Friday, January 07, 2005

Bad Gas



I've said it many times before: I love my car.

Yes, it's an old car with over 100,000 miles on the odometer. Yes, it's a shade of blue that really shouldn't exist in this dimension. Yes, the lock on the driver's side door sometimes sticks and I have to climb in from the passenger side. But despite all of this, I enjoy driving it (now that I've finally become comfortable with the stick shift), it gets me where I want to go, and it runs better than any other car I've ever had.

Well, until earlier this week, that is. Both my car and I suffered from tummy troubles.

I had to bow out of a potluck at Rosenkrantz and Guildenstern's house on Sunday night. I wasn't feeling well; my stomach felt as though I had lunched on Brillo pads. Worried that I was contagious (or that I would spend most of the time monopolizing the bathroom), I chose to spend the evening watching the DVD of Before Sunrise that I had rented earlier that week. (I wanted to see Before Sunset, but I figured it would be best if I'd seen the first movie. Or finished it, rather. I'd started watching it many years ago on cable at 3:00 in the morning, only to fall asleep in the last 20 minutes. The video store had them both in stock, so I decided that a two-night Richard Linklater festival was called for during the new year's festivities.)

The next morning, I felt much better. The Brillo pads had apparently dissolved overnight, and I made my way down to the garage to set off for work.

The car stalled out pretty much as soon as I started it. It proceeded to stall several more times on my way to the Zoo. When it wasn't stalling, it was jerking and hesitating, like it was having a hard time maintaining power. After chugging and sputtering my way into the parking lot, I sighed, pocketed my keys, and called my parents.

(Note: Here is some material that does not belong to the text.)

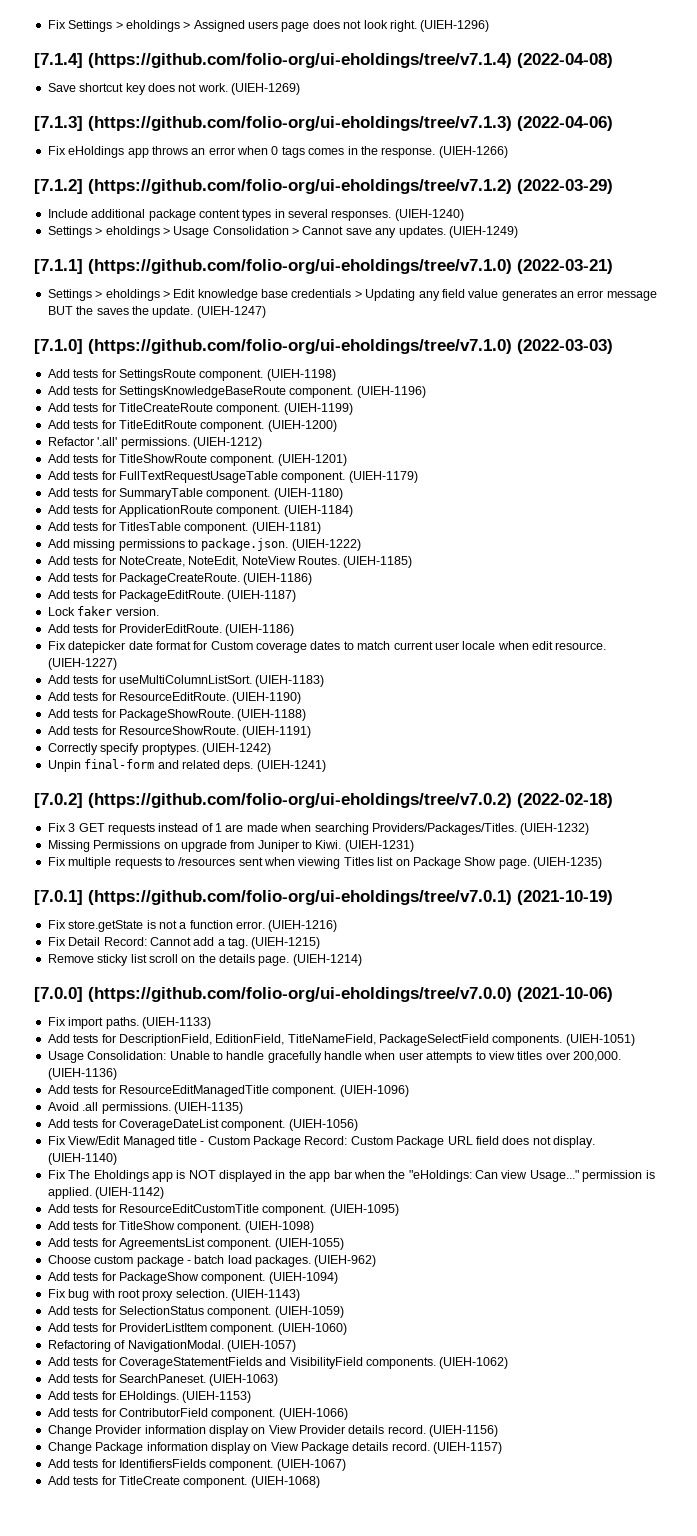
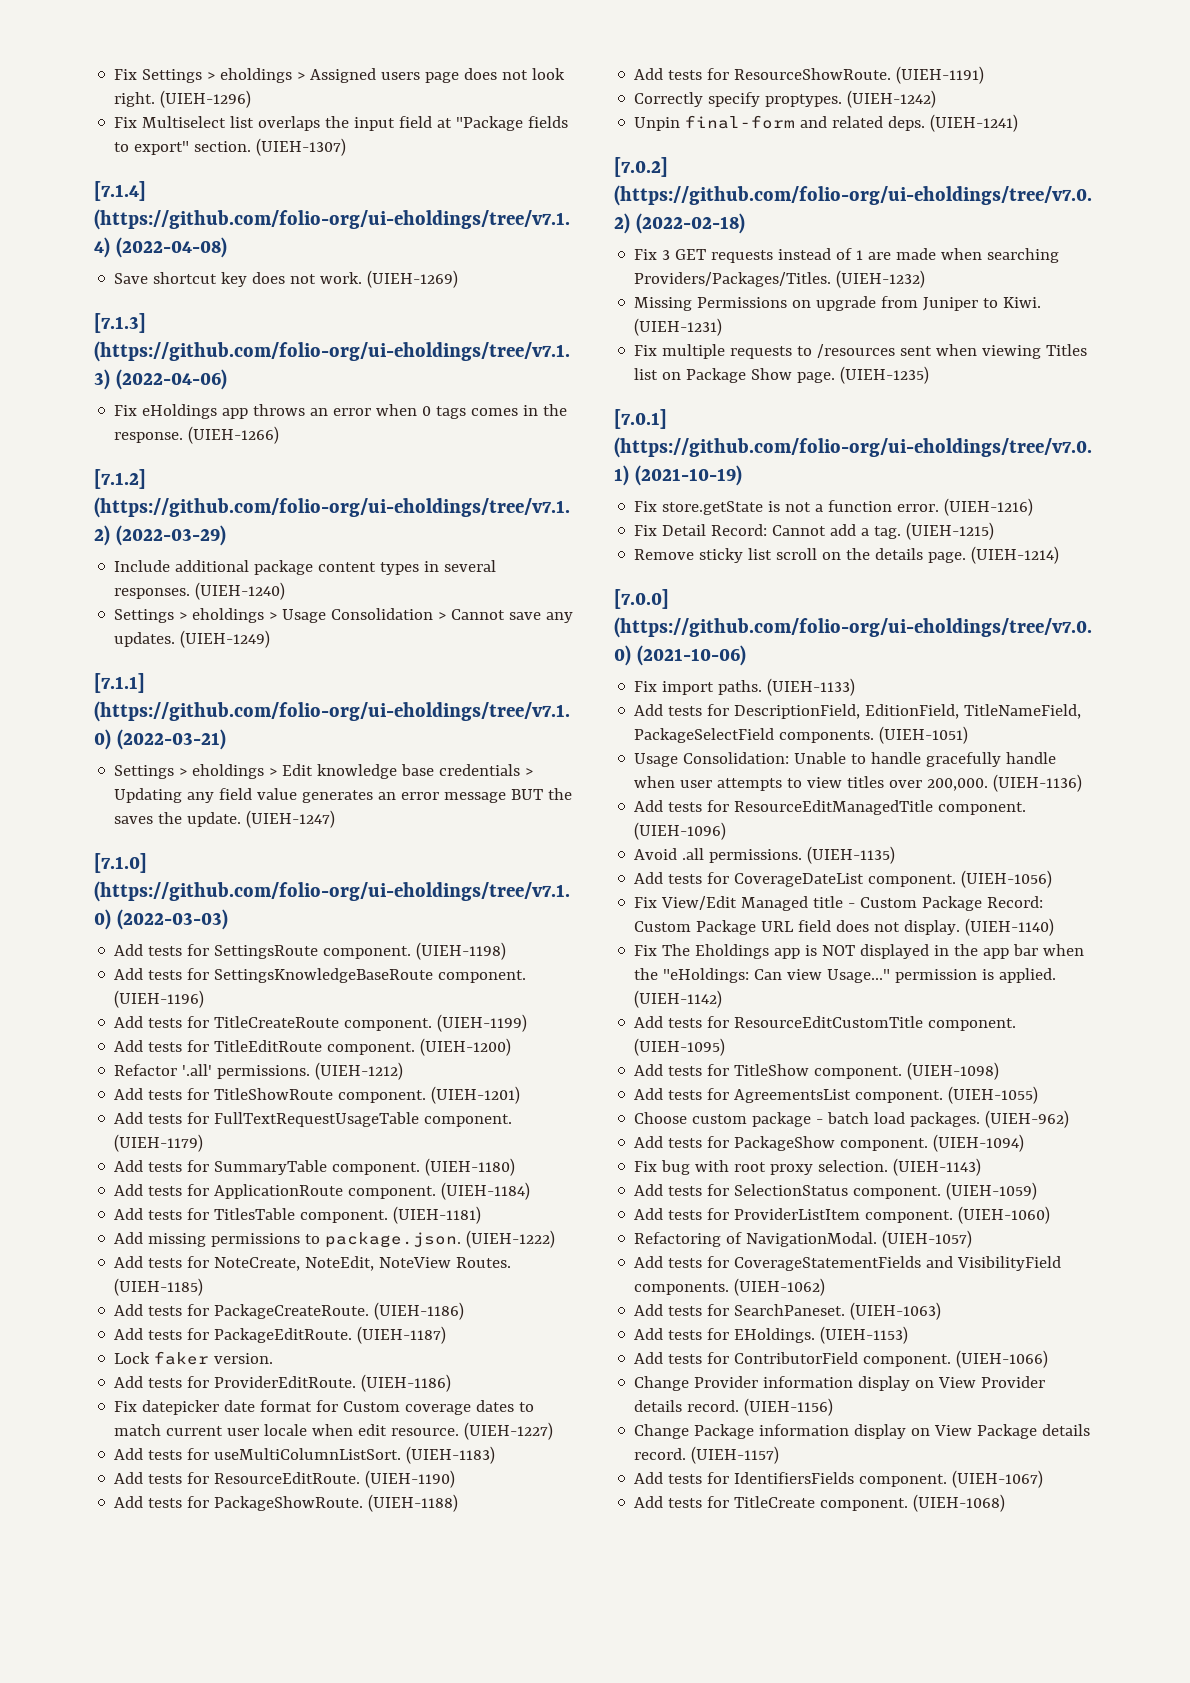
(490, 26) none -> [114,116,569,131] [114,138,347,156] // Fix Multiselect list overlaps the input field at "Package fields to export" section. (UIEH-1307)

We arranged to meet after work and have someone follow me to my mechanic's garage (on the other side of town, but so worth the drive - he's taken care of all of my misfit cars since the days when I first got my license). Around 2:30 or so, I went out to check and see if the car was still running funny. (I would hve hated to have my parents waste their time if it was just a slight hiccup that had worked itself out.)

The car wouldn't start. I called MyoMom back, and told her to send a tow truck instead. (The tow truck, called for at 4:00 pm on Monday, didn't actually arrive until 11:00 am on Tuesday. Sigh.)

At one time, there was a bus line that ran from my neighborhood to the Zoo, but (as I discovered during the latest incarnation of The Great White Death) the line was rerouted to serve the hospitals rather than the Zoo. I could have gotten a transfer, but it would have required me leaving the house at 7:45 to get to the office by 9:00. I could have walked to the Zoo in that time. Thankfully my parents offered to shuttle me to and from work. (Have I mentioned lately how cool my parents are?)

After being snowed in for the holidays, the idea of being stuck in my apartment again with no transporation wasn't a happy one. I didn't have anything planned and anywhere in particular to go, but I was still a little bummed.

I finally heard from my mechanic (via MyoDad) yesterday. Apparently there was water in the fuel line, probably from bad gas, and it had gummed up all of the plugs and filters in the engine. They'd flushed the line, replaced pretty much everything, and changed the oil and antifreeze. We picked up the car after work. I am happily mobile again.

So essentially, I got all of the work done that I'd been putting off anyway (tune up, oil change, winterizing) all in one fell swoop. It wasn't really the way I wanted to have it done, but at least it was something fixable. (And, in retrospect, kind of humorous. JohnnyB was quite amused when I told him that the bad gas had fouled up the fuel line. "That's what you get for stopping at Taco Bell," he remarked. I guess that the Speedway near my house is the automotive equivalent of chili-cheese burritos: cheap, but ultimately not good for you.)

I have a car again. Guess that means I should start working on those "get off the couch and out of the house" resolutions, huh?